Comment l'art médiéval est lié avec des batailles et des prières ? Alors, l'art au Moyen Âge était représenté par de divers types d'armes, d'icônes et d'autres objets d'importance religieuse. Et si de nombreux musées historiques et ethnographiques peuvent se vanter de luxueuses collections d'armes anciennes, alors tout ce qui est lié aux œuvres d'art a été rassemblé dans les murs du musée moderne de Korçë.
Le Musée national d'art médiéval d'Albanie a été fondé en 1980. Il a hébergé ses collections dans un bâtiment moderne construit sur le pittoresque boulevard Fan Noli, où d'autres attractions populaires de la ville se trouvent. Les salles spacieuses, dont les murs ont été peints de différentes couleurs, selon la palette de couleurs de chaque exposition, présentent de nombreuses pièces uniques : des sculptures en pierre et en bois aux icônes de grands peintres. De plus, le musée possède une petite collection de bijoux en métal médiévaux.
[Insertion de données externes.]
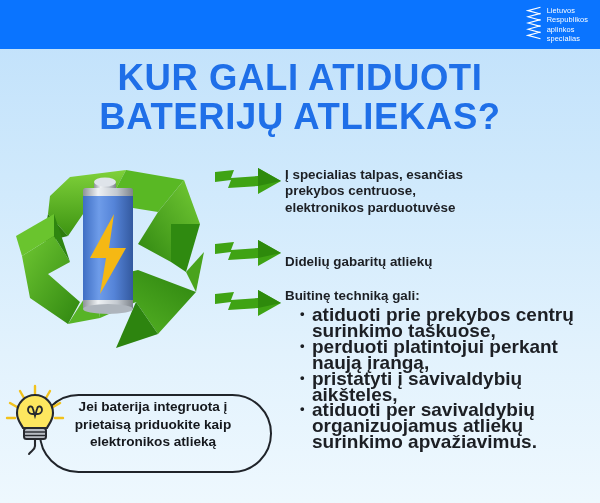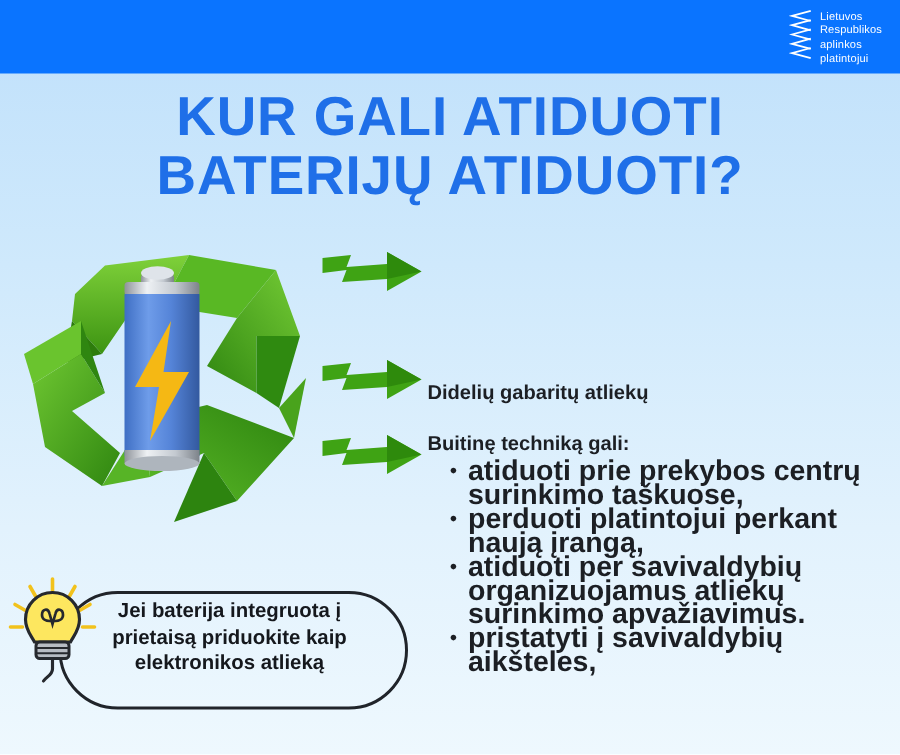"platintojui" span { text: platintojui -> specialias }
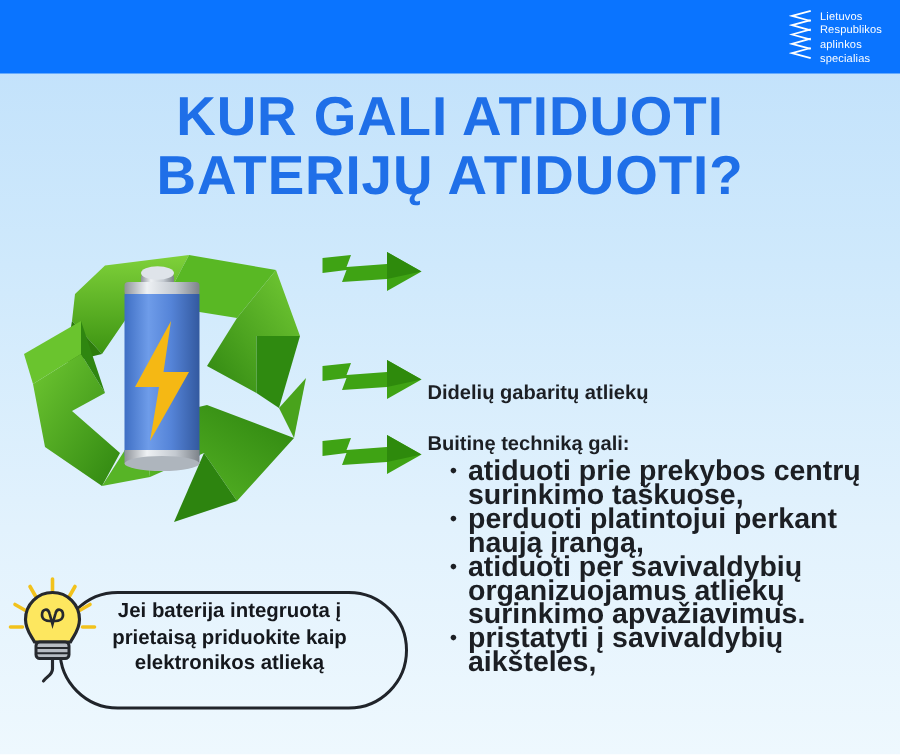"BATERIJŲ ATIDUOTI?" span { text: ATIDUOTI -> ATLIEKAS }
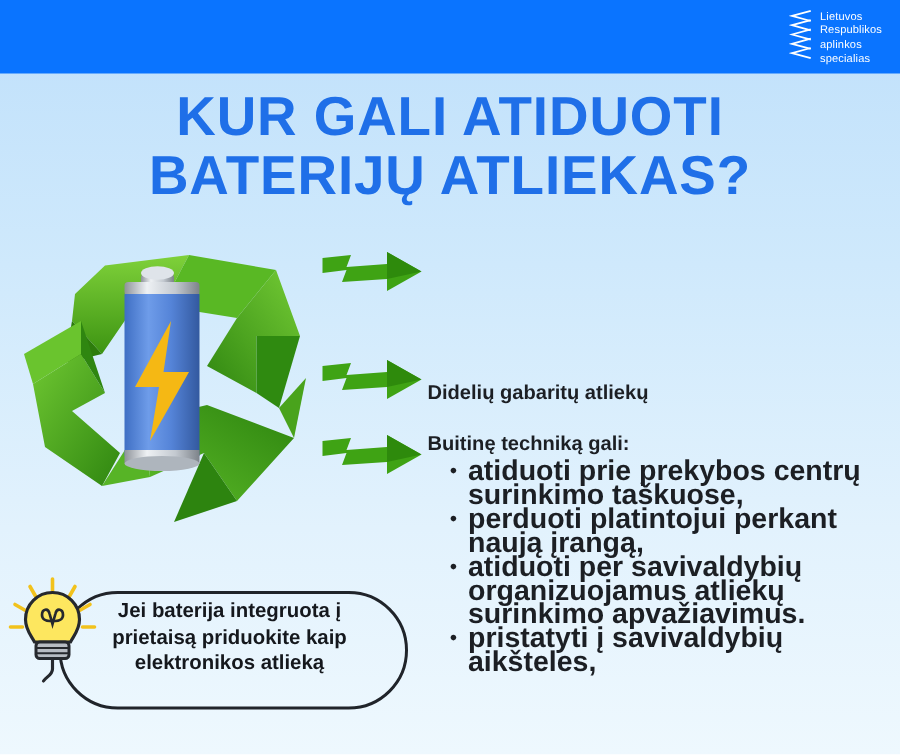"Į specialias talpas, esančias" div.col { html: none -> <div> <span>Į specialias talpas, esančias</span> <span>prekybos centruose,</span> <span>elektronikos parduotuvėse</span> </div> }
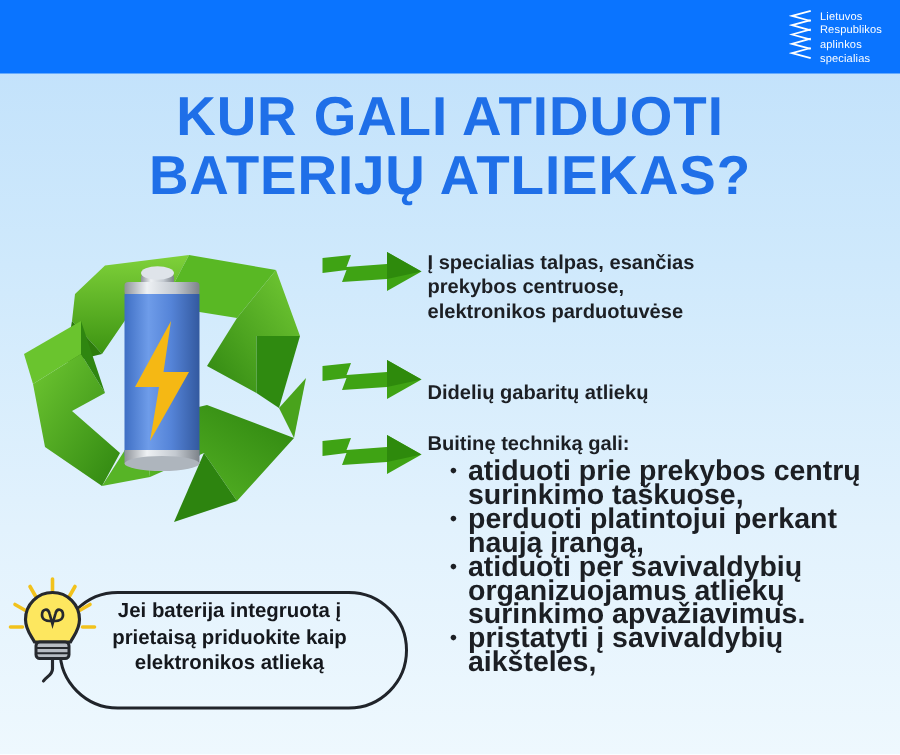"atiduoti per savivaldybių organizuojamus" li { order: before "pristatyti į savivaldybių aikšteles," -> after "pristatyti į savivaldybių aikšteles," }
La vraie fierté du musée est sa vaste collection, l'une des plus importantes d'Europe. Elle compte plus de 6,5 mille icônes des XIIIe-XIXe siècles. Il s'agit principalement d'œuvres d'art chrétien byzantin et post-byzantin. Deux cents icônes peintes à la main font partie de l'exposition permanente, les autres sont présentées dans le cadre d'expositions temporaires et sont souvent exposées dans d'autres musées européens. Ici, vous pouvez voir les œuvres de maîtres légendaires comme le peintre d'icônes albanais Onufri, qui a travaillé au XVIe siècle en Albanie et en Macédoine, ou David Selenica, dont les chefs-d'œuvre inestimables ornent les monastères de l'Athos.